Universal Kriging for CMAQ
==========================
author: Barron H. Henderson
original date: 2020-02-01
last updated: 2020-02-05
contributors: <your name here>
Quick Start
-----------
Open Working.ipynb for a working example. Review config.json to understand
the options that are used.
Status
------
Under active development. Currently, working with Ozone and PM for a single
test day. Only ready for developers to test and help develop.
Prerequisites
-------------
* Python >= 3.6
* numpy >= 2
* pykrige >= 1.5.1
* Optional:
* sklearn >= 0.24
Overview
--------
Apply Universal Krigging as implemented in `pykrige` to CMAQ fields. This
is an example of regression kriging where the mean is first removed using
another model. The simplest example is a linear model, but cmaqkrig supports
multilinear regression and Random Forest as well.
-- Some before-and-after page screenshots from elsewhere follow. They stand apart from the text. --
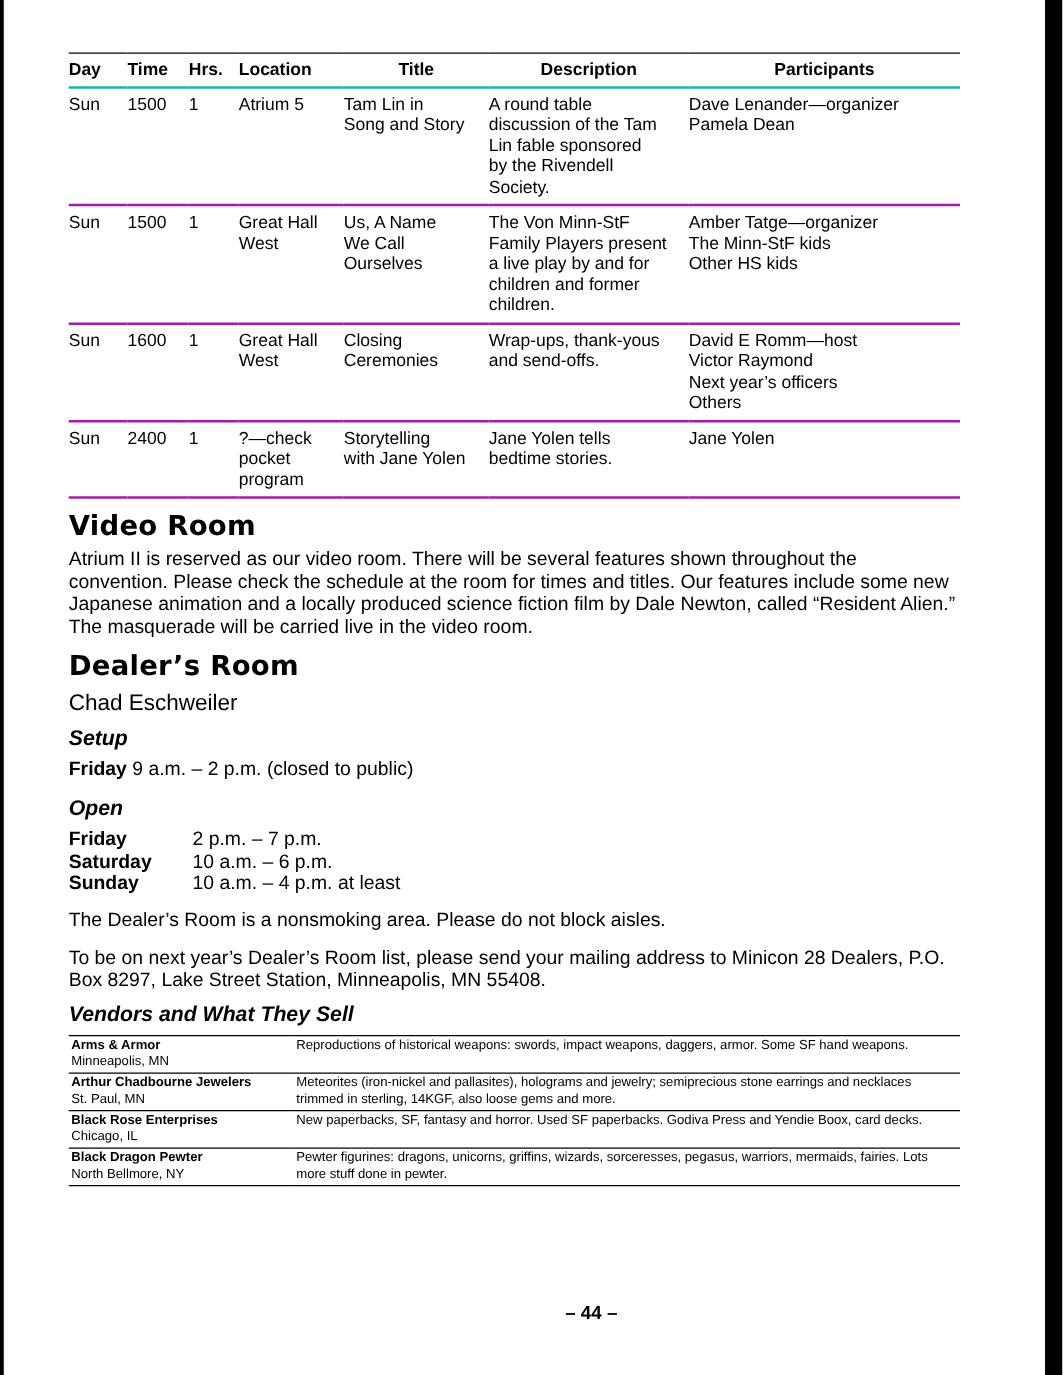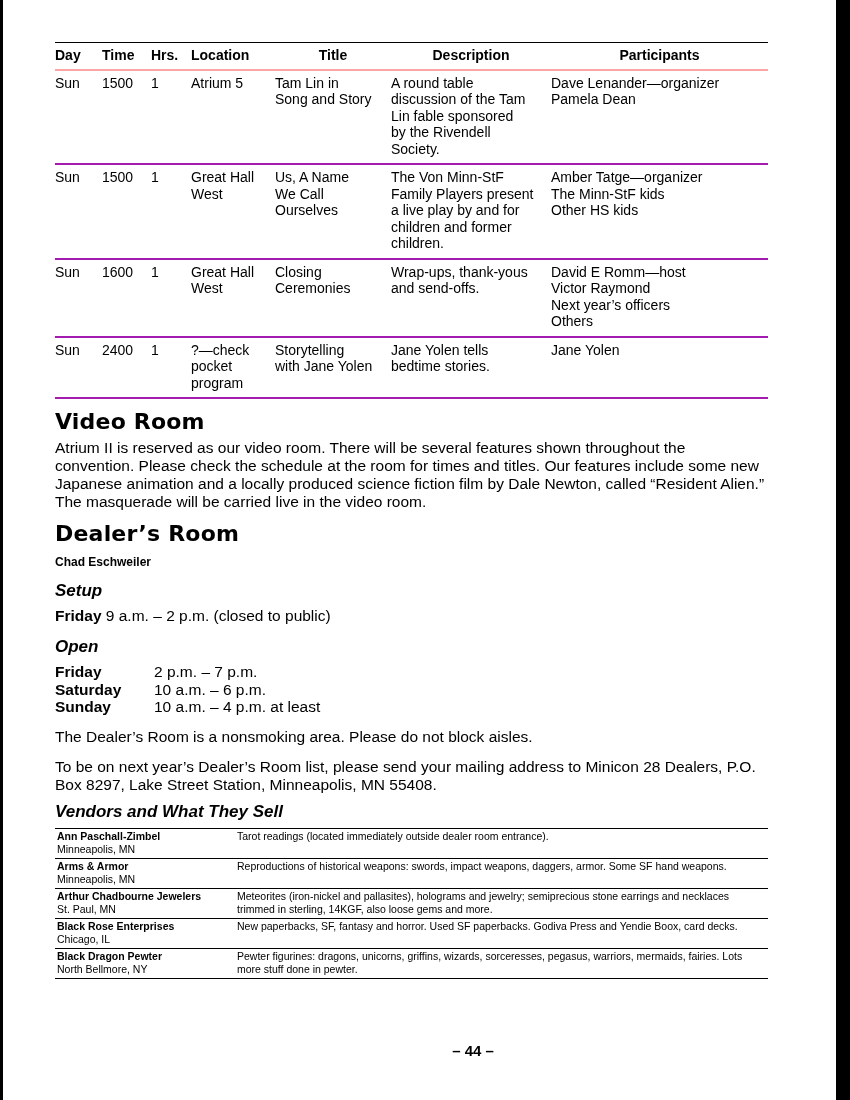--- a/index.html
+++ b/index.html
@@ -16,7 +16,7 @@
   table.sched { width: 713px; border-collapse: collapse; font-size: 14px; line-height: 16.5px; }
   table.sched th {
     font-weight: bold; font-size: 14px; text-align: left; padding: 4px 0 5px 0;
-    border-top: 1.5px solid #000; border-bottom: 2px solid #fca5a5;
+    border-top: 1.5px solid #000; border-bottom: 2px solid #14b8a6;
   }
   table.sched th.c { text-align: center; }
   table.sched td { vertical-align: top; padding: 4px 0 6px 0; border-bottom: 2px solid #a21caf; }

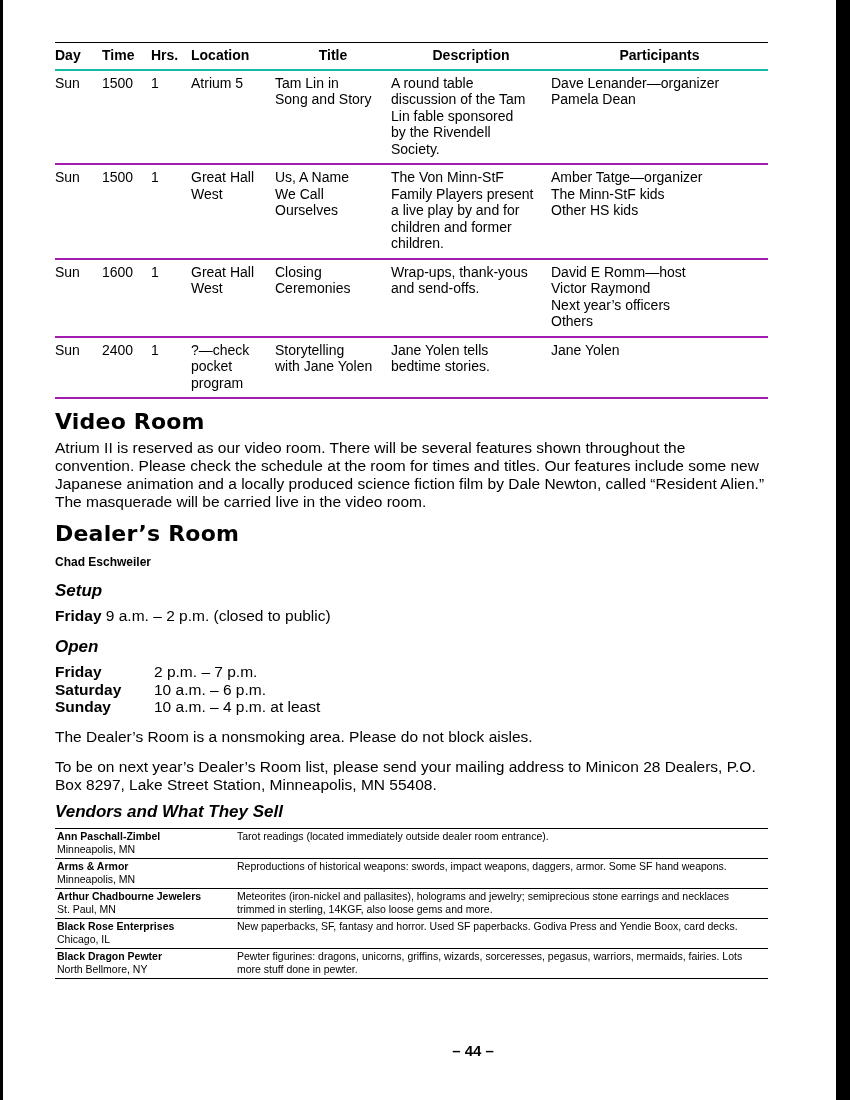--- a/index.html
+++ b/index.html
@@ -30,7 +30,7 @@
 
   h1.sec { font-family: "DejaVu Sans", sans-serif; font-weight: 900; font-size: 22px; letter-spacing: 0.2px; margin: 10px 0 4px 0; line-height: 26px; }
   p.body { font-size: 15.5px; line-height: 18px; margin: 0 0 6px 0; }
-  h2.sub { font-size: 12px; font-weight: bold; margin: 4px 0 8px 0; line-height: 22px; }
+  h2.sub { font-size: 18px; font-weight: normal; margin: 4px 0 8px 0; line-height: 22px; }
   h3.ital { font-size: 17px; font-weight: bold; font-style: italic; margin: 6px 0 6px 0; line-height: 20px; }
 
   .hours { display: grid; grid-template-columns: 99px auto; font-size: 15.5px; line-height: 17.5px; margin-bottom: 12px; }

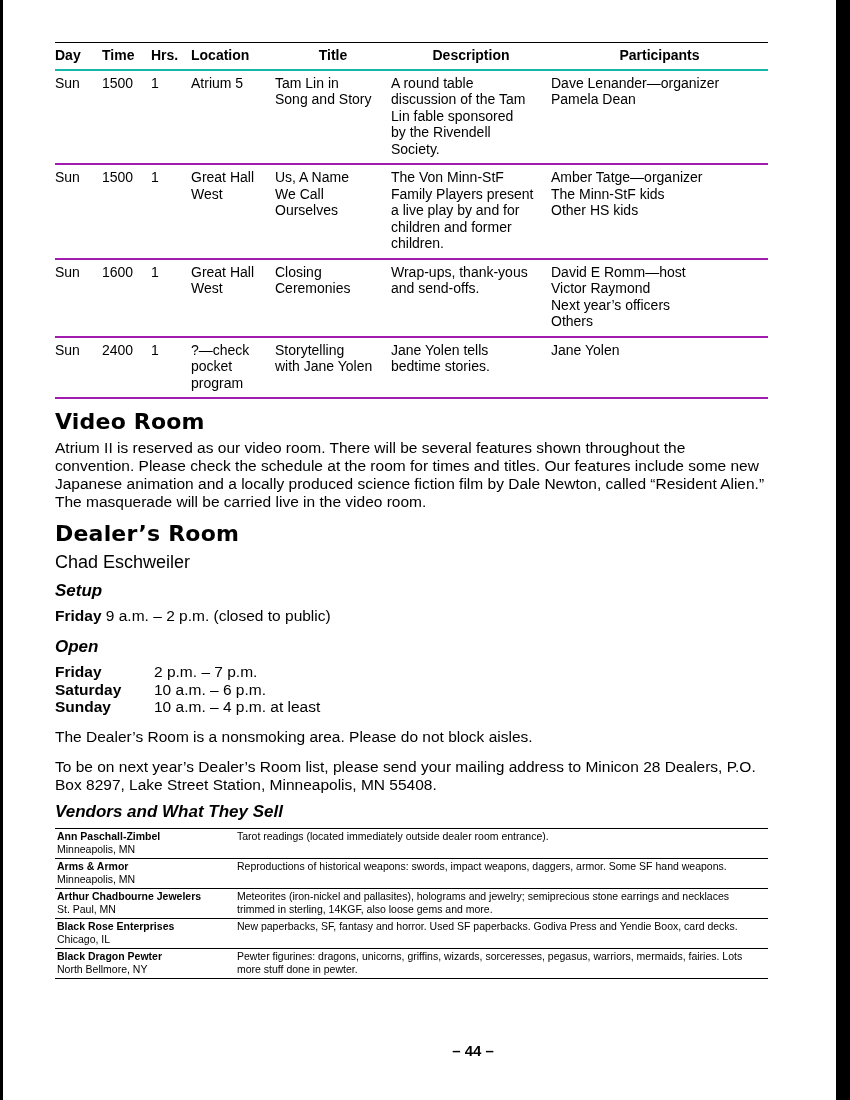--- a/index.html
+++ b/index.html
@@ -156,13 +156,6 @@
 
   <table class="vend">
     <tbody>
-        <tr>
-      <td class="vcol1">
-            <div class="vname">Ann Paschall-Zimbel</div>
-            <div>Minneapolis, MN</div>
-          </td>
-      <td>Tarot readings (located immediately outside dealer room entrance).</td>
-    </tr>
     <tr>
       <td class="vcol1">
             <div class="vname">Arms &amp; Armor</div>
The options here will expand
over time.
* `yhat = m CMAQ + b`
* `CMAQ` : CMAQ concentrations in ppb
* `m`, `b` : parameters fit by scipy.stats.linregress where y is
AQS 1st maximum 8-hour average ozone
* `yhat` : estimate based on CMAQ
* `e` : `e = obs - yhat`; bias that is assumed to have spatial correlation
* `UK_ERROR = Krig(e)`
* `UK_TOTAL = yhat + UK_ERROR`
Blending
--------
In addition, cmaqkrig provides a mechanism that allows the mean estimation
model and the UniversalKriging system to be optimized in subdomains and then
reconstruct a complete surface by blending. Subdomains currently support
splitting on latitIn addition to spatial subdomains, I use a urban/rural division as
well.
Mean Estimation Models
----------------------
Before kriging the residual, the package estimates the best fit of the model to
observations using linear regression, multiple linear regression, or Random
Forest. In upcoming versions, we are likely to support extended voronoi
neighbor averaging, and custom models using the scipy.optimize framework. The
models for the mean are accessed via the config.json file "regression_options"
"model" key.
* scipy_linregress: provides access to scipy.stats.linregress for univariate
linear regression,
* sklearn_LinearRegression: provides uni- or multi-variate regression via
sklearn.linear_model.LinearRegression, or
* sklearn_RandomForestRegressor: provides Ensemble Random Forest modeling via
sklearn.ensemble.RandomForestRegressor
* cmaqml_evna: provides an enhanced Voronoi Neighbor Averaging scheme. This
has been custom built and may need to be made more efficient. At this point,
the Voronoi neighbors are calculated for each point independently. Another
approach would be to calculate one set of Voronoi diagrams and then find
points within the single set of polygons.
Any sklearn model is capable of being added. The challenge is in finding the
right way to export the model as a text representation for meta-data. To add
a new model from sklearn, follow the templates sklearn_LinearRegression and
sklearn_RandomForestRegressor in scripts/models.py.
Please submit any additions back to the project.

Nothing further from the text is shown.